***** Input material *****

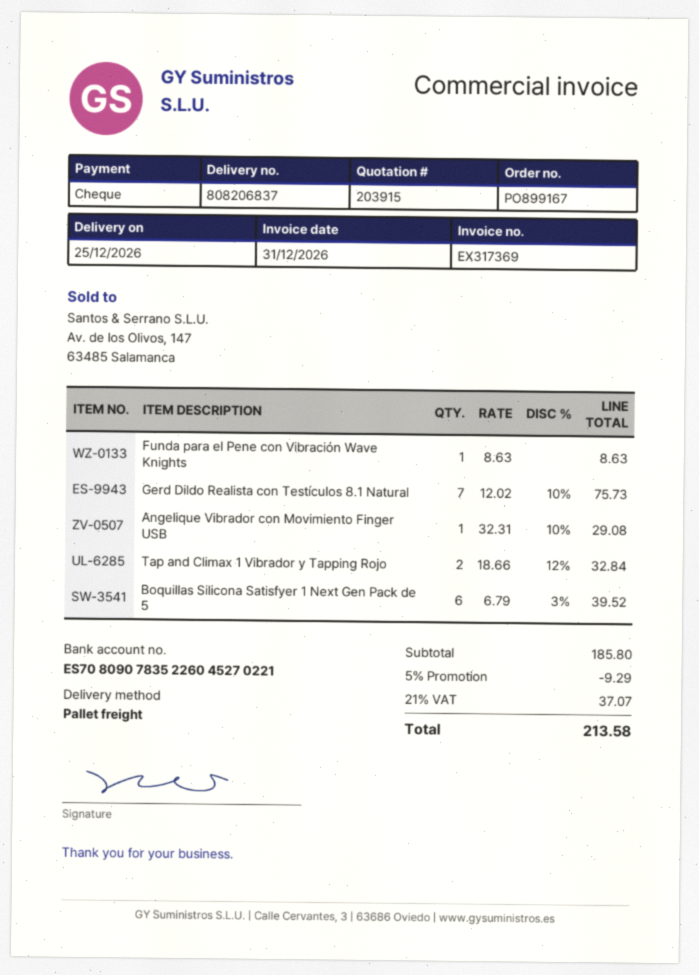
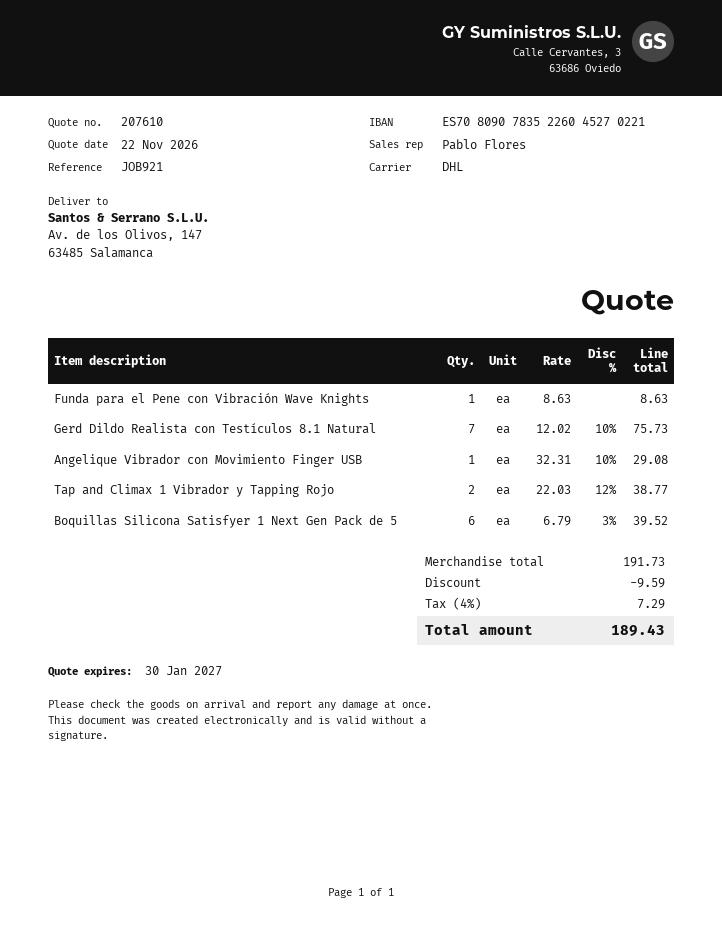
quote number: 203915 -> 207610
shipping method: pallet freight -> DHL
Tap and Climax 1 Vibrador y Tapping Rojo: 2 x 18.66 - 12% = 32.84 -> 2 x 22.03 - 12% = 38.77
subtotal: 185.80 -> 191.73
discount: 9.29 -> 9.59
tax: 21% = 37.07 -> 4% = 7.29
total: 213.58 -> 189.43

*****
***** Input material *****

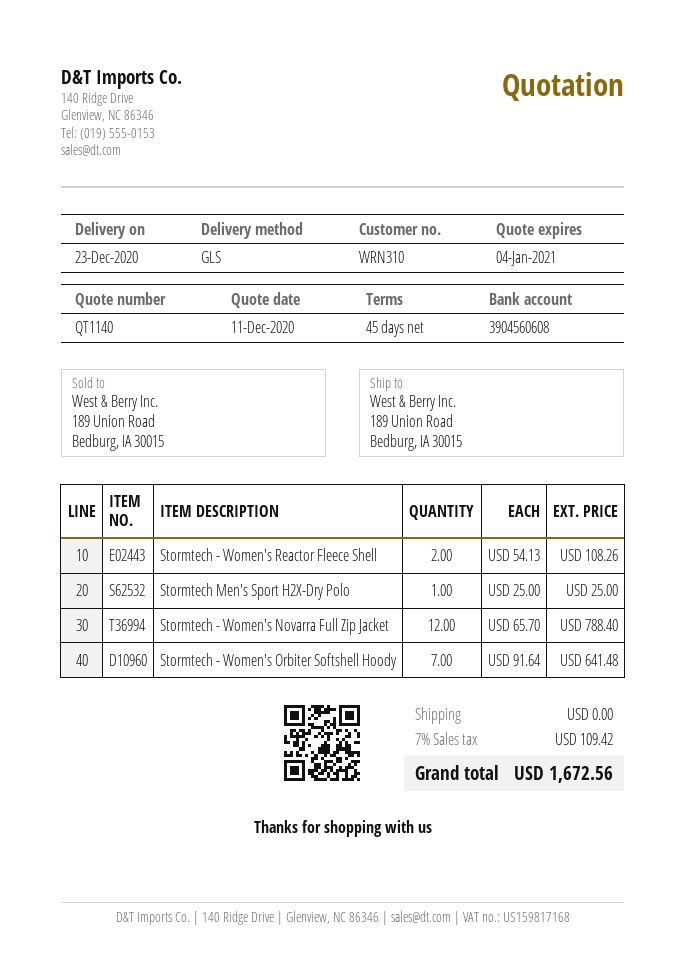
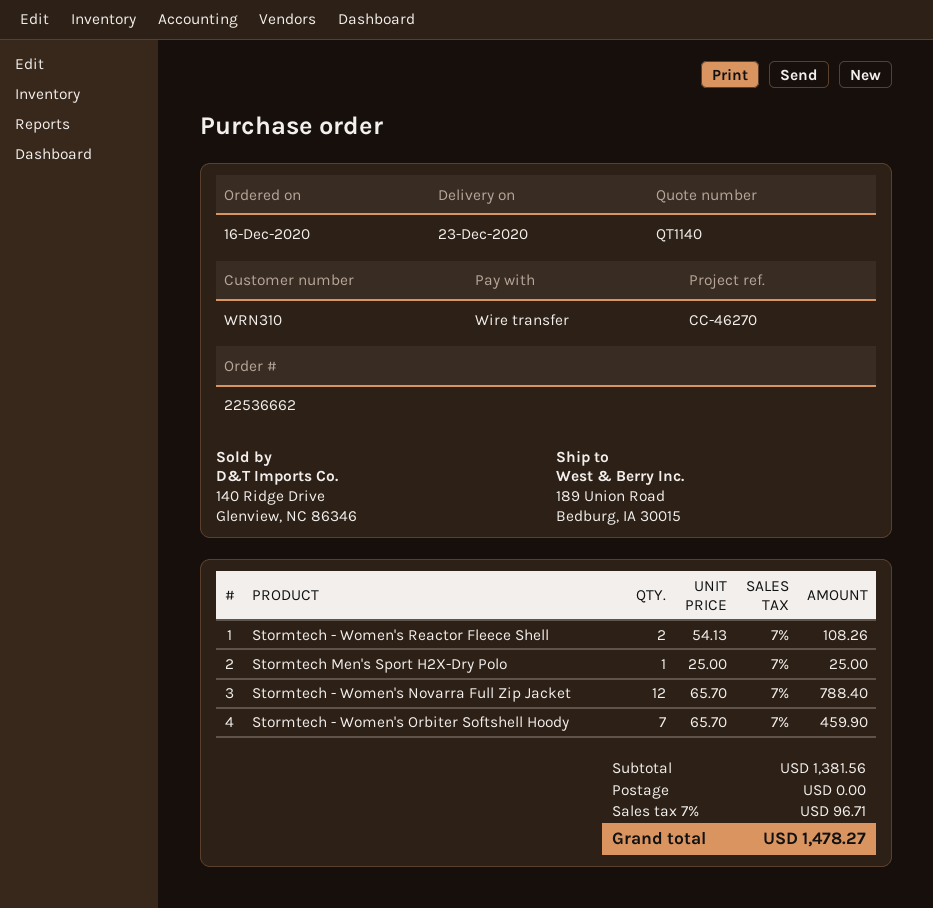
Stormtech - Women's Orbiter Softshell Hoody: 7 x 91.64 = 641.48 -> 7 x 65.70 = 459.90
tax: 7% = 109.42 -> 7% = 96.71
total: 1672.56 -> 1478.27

*****

### What you have to do
Print, without alteration, only the lines above between the one holding "Stormtech - Women's" and the one holding "total: 1672.56 -> 1478.27", inclusive.

### Result below
Stormtech - Women's Orbiter Softshell Hoody: 7 x 91.64 = 641.48 -> 7 x 65.70 = 459.90
tax: 7% = 109.42 -> 7% = 96.71
total: 1672.56 -> 1478.27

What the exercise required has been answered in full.